## WHAT THE TASK REQUIRES
I need the records below restated word for word, without their pictures.

## Items from a dataset
================

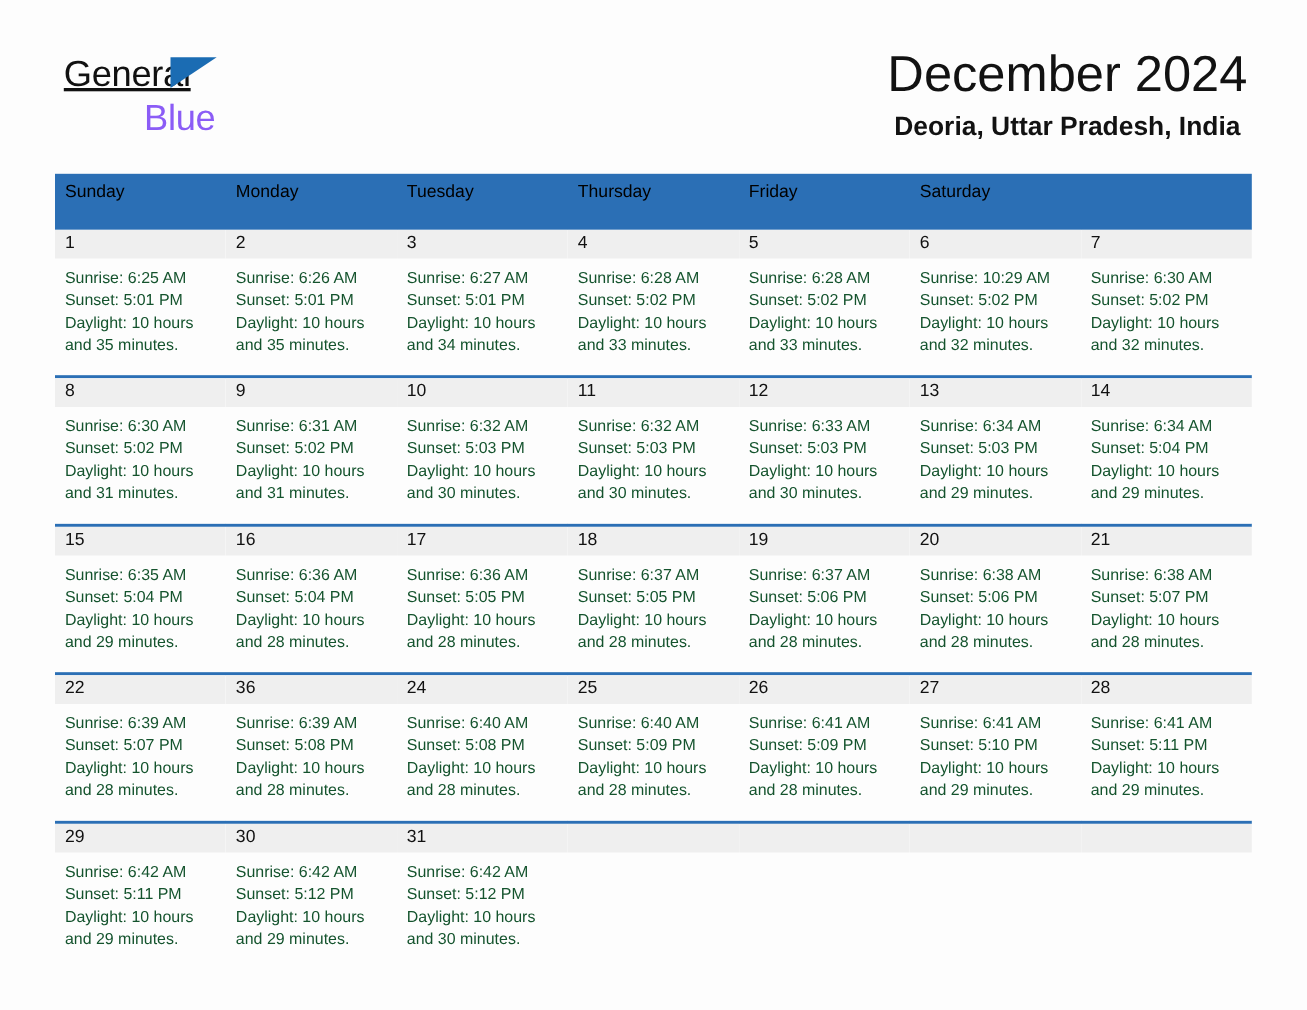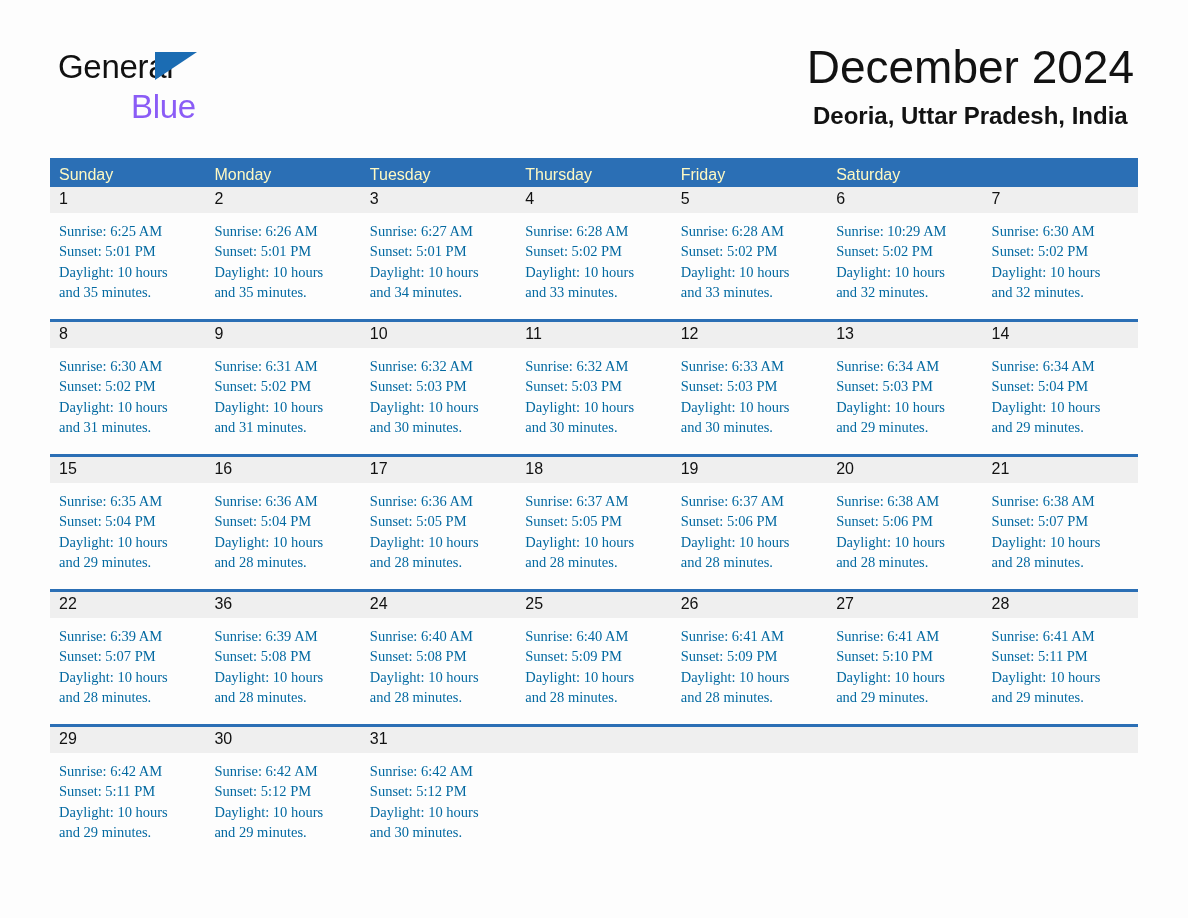--- a/index.html
+++ b/index.html
@@ -36,6 +36,7 @@
     letter-spacing: -0.3px;
     color: #111;
     height: 38px;
+    text-decoration: underline;
   }
   .brand-flag {
     position: absolute;

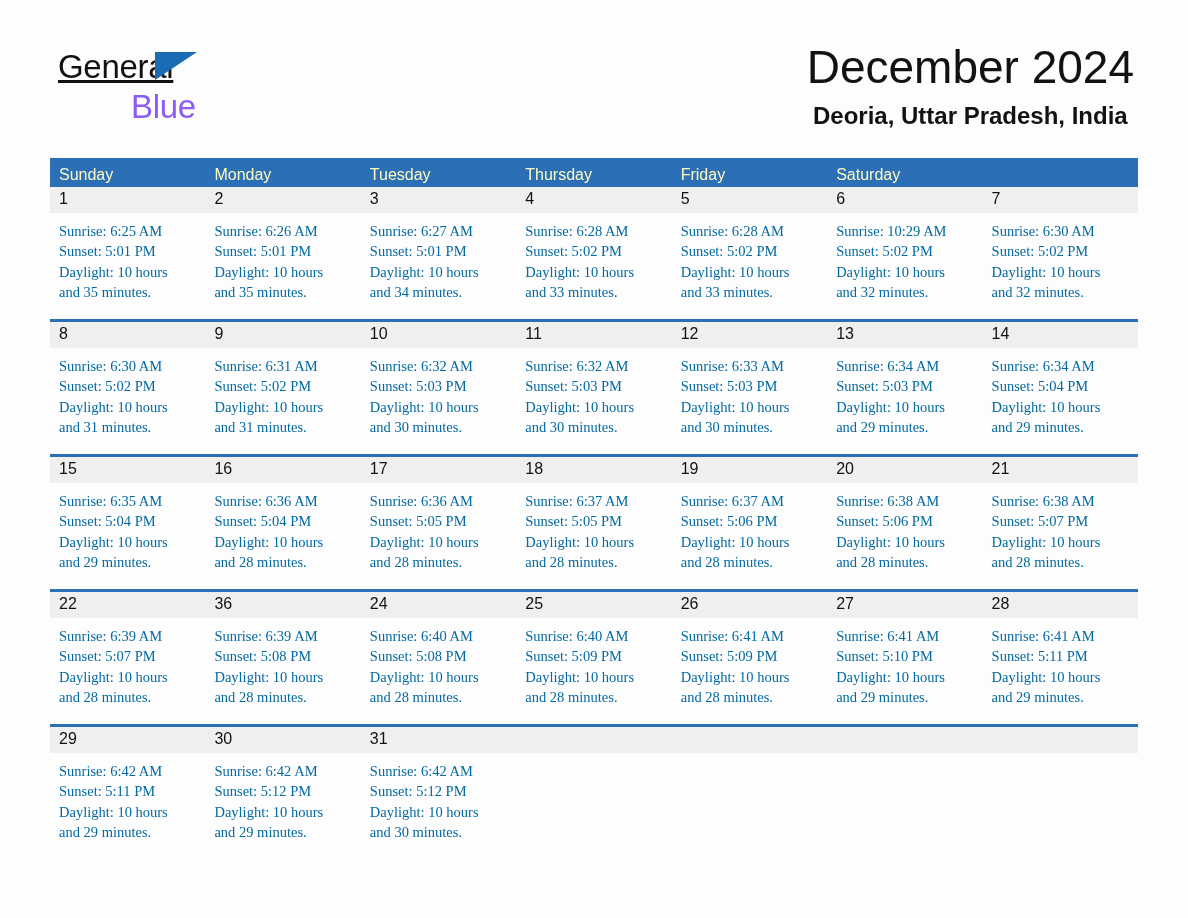--- a/index.html
+++ b/index.html
@@ -88,9 +88,9 @@
     background: #2b6fb5;
   }
   .weekday-cell {
-    color: #fef9c3;
+    color: #000000;
     font-size: 16px;
-    padding: 9px 0 4px 9px;
+    padding: 9px 0 26px 9px;
     line-height: 1;
     white-space: nowrap;
   }

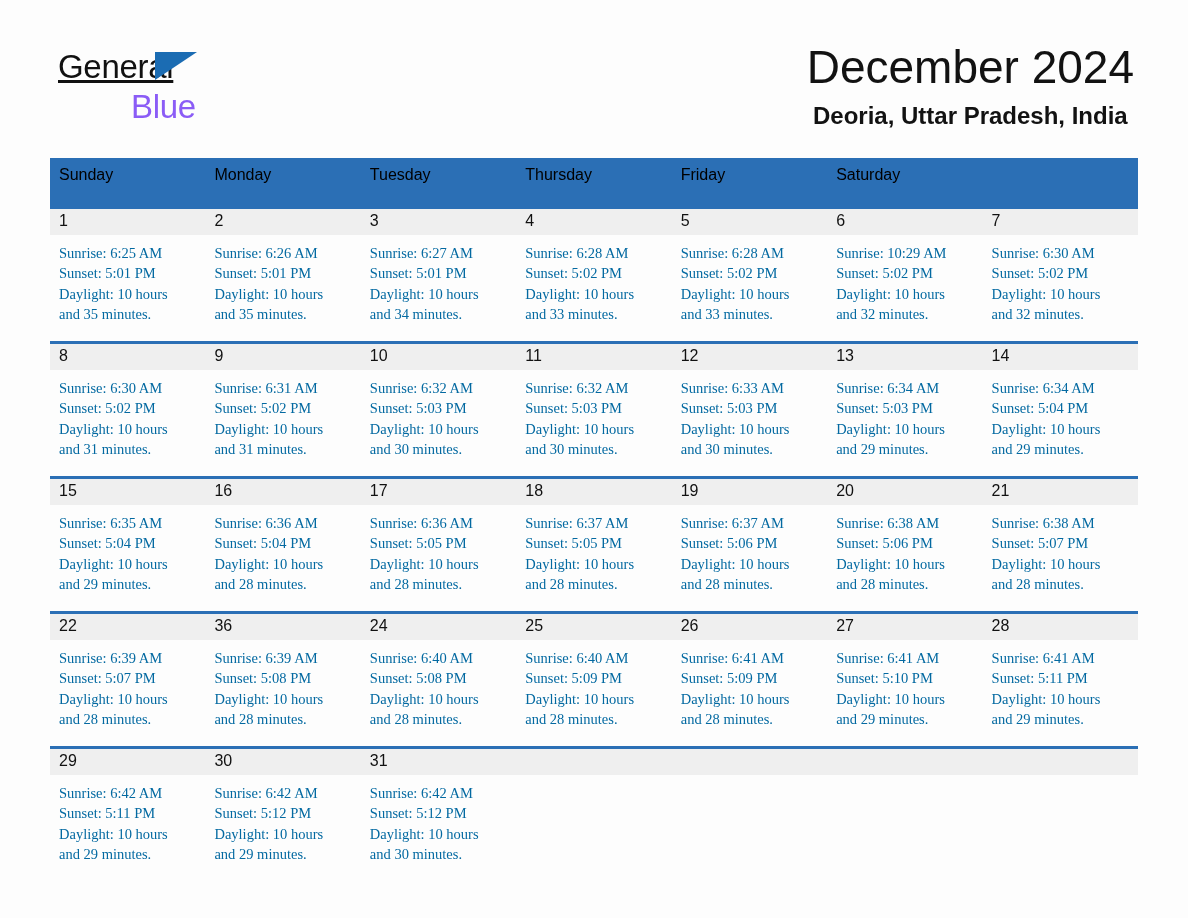--- a/index.html
+++ b/index.html
@@ -119,8 +119,7 @@
     padding: 8px 10px 0 9px;
     font-size: 14.5px;
     line-height: 1.40;
-    color: #0369a1;
-    font-family: Liberation Serif, serif;
+    color: #14532d;
   }
   .day-body div { white-space: nowrap; }
 </style>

================

## THE ANSWER
--- a/index.html
+++ b/index.html
@@ -36,6 +36,7 @@
     letter-spacing: -0.3px;
     color: #111;
     height: 38px;
+    text-decoration: underline;
   }
   .brand-flag {
     position: absolute;

--- a/index.html
+++ b/index.html
@@ -88,9 +88,9 @@
     background: #2b6fb5;
   }
   .weekday-cell {
-    color: #fef9c3;
+    color: #000000;
     font-size: 16px;
-    padding: 9px 0 4px 9px;
+    padding: 9px 0 26px 9px;
     line-height: 1;
     white-space: nowrap;
   }

--- a/index.html
+++ b/index.html
@@ -119,8 +119,7 @@
     padding: 8px 10px 0 9px;
     font-size: 14.5px;
     line-height: 1.40;
-    color: #0369a1;
-    font-family: Liberation Serif, serif;
+    color: #14532d;
   }
   .day-body div { white-space: nowrap; }
 </style>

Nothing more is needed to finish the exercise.